September 25, 2009 by Johnson Anders · Leave a Comment
Filed under: Heart 

The Lilly-Daiichi drug, Effient, had an average cost savings of $221 per patient over the course of a 15-month study, said David Cohen, director of research at Saint Lukes Mid American Heart Institute in Kansas City, Missouri, in a presentation today at a heart-device conference. The savings figures took into account the cost of hospital care, heart surgeries and other procedures, along with the cost of the drugs themselves, said Cohen, the studys lead investigator.

Effient was approved in the U.S. in July for the prevention of heart attacks and strokes in patients with acute coronary syndrome who are undergoing a procedure, known as angioplasty, to repair or unblock blood vessels. The Lilly-Daiichi drug competes with Plavix, which had sales of $8.2 billion last year for New York-based Bristol-Myers and Paris-based Sanofi.

“We live in a world where there is significant concern about health care costs,” said LeRoy LeNarz, senior medical director of cardiovascular care at Indianapolis-based Lilly, in a telephone interview. “That $221 has a significant impact when you are improving patient outcomes versus the standard of care and reducing costs.”

Larger Study

The cost analysis, presented at the Transcatheter Cardiovascular Therapeutics meeting, was part of a larger, 13,608-patient study, known as Triton, that found that Effient was more effective than Plavix at reducing the number of deaths from heart disease. The Effient patients, however, had more cases than Plavix of excessive bleeding that led to death, according to study results presented in November 2007 at an American Heart Association scientific meeting.

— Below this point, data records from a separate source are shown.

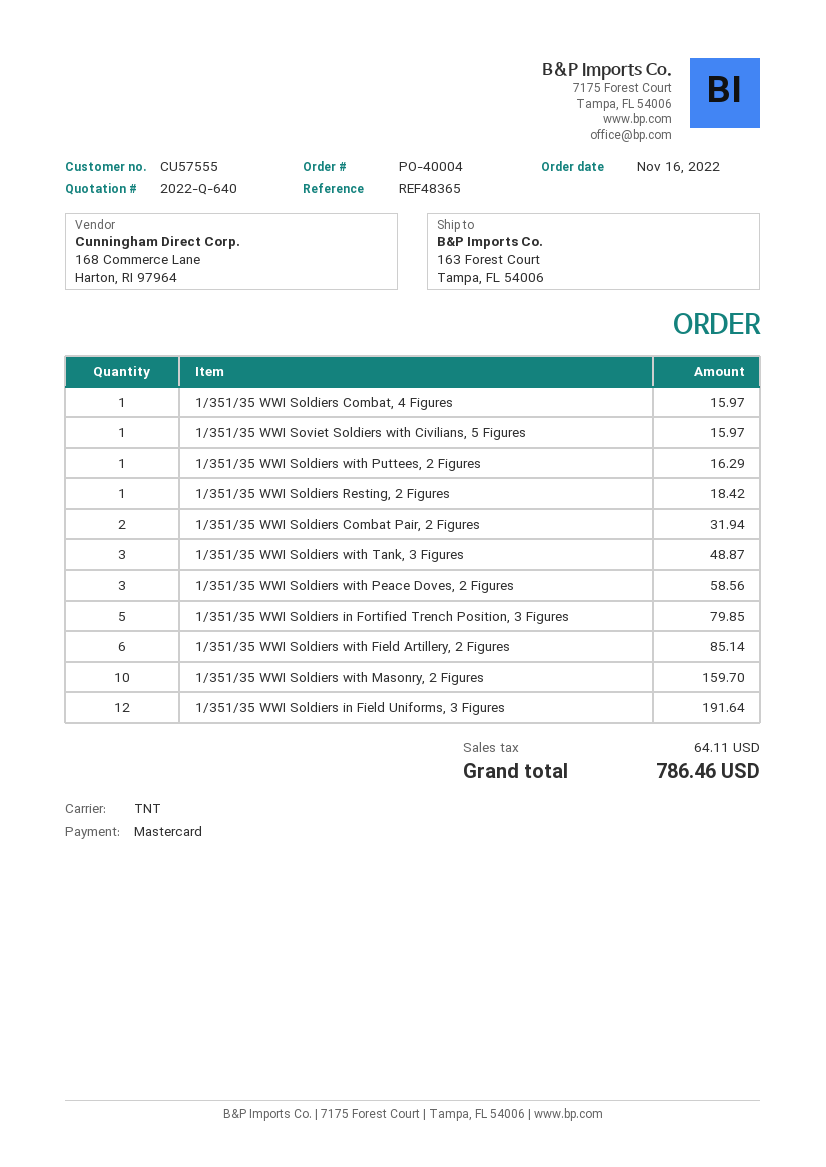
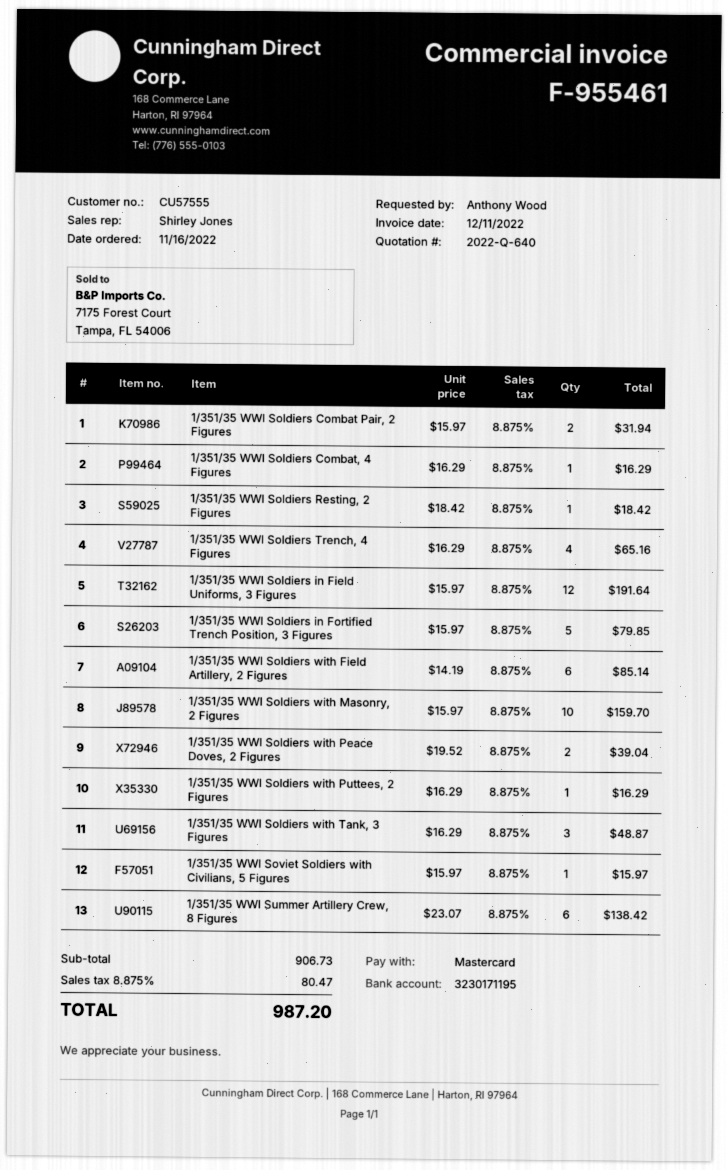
1/351/35 WWI Soldiers Combat, 4 Figures: 1 for 15.97 -> 1 for 16.29
1/351/35 WWI Soldiers with Peace Doves, 2 Figures: 3 for 58.56 -> 2 for 39.04
1/351/35 WWI Soldiers Trench, 4 Figures: none -> 4 for 65.16
1/351/35 WWI Summer Artillery Crew, 8 Figures: none -> 6 for 138.42
tax: 64.11 -> 80.47
total: 786.46 -> 987.20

The total costs for heart patients on Effient was $26,067 over 15 months compared with $26,288 for those on Plavix, according to the 6,700-patient study, funded by Lilly and Daiichi Sankyo. Patients who took Effient incurred lower hospital costs and had fewer surgical procedures, such as repeat angioplasties, although drug costs were higher. Effient costs $166 per month compared with $141 for Plavix, the researchers said.

Effient began selling in April in Europe under the alternative spelling “Efient.”

Plavix, which is Bristol-Myers best-selling drug, loses its patent protection in 2011, and is likely to be available in lower-cost generic versions. For purposes of the cost study, Cohen also projected that generic Plavix will cost about $1 a day.

Assuming a $30 monthly cost for the generic version of Plavix, Lilly-Daiichi drugs “higher cost may be justified based on projected gains in long-term survival,” Cohen said.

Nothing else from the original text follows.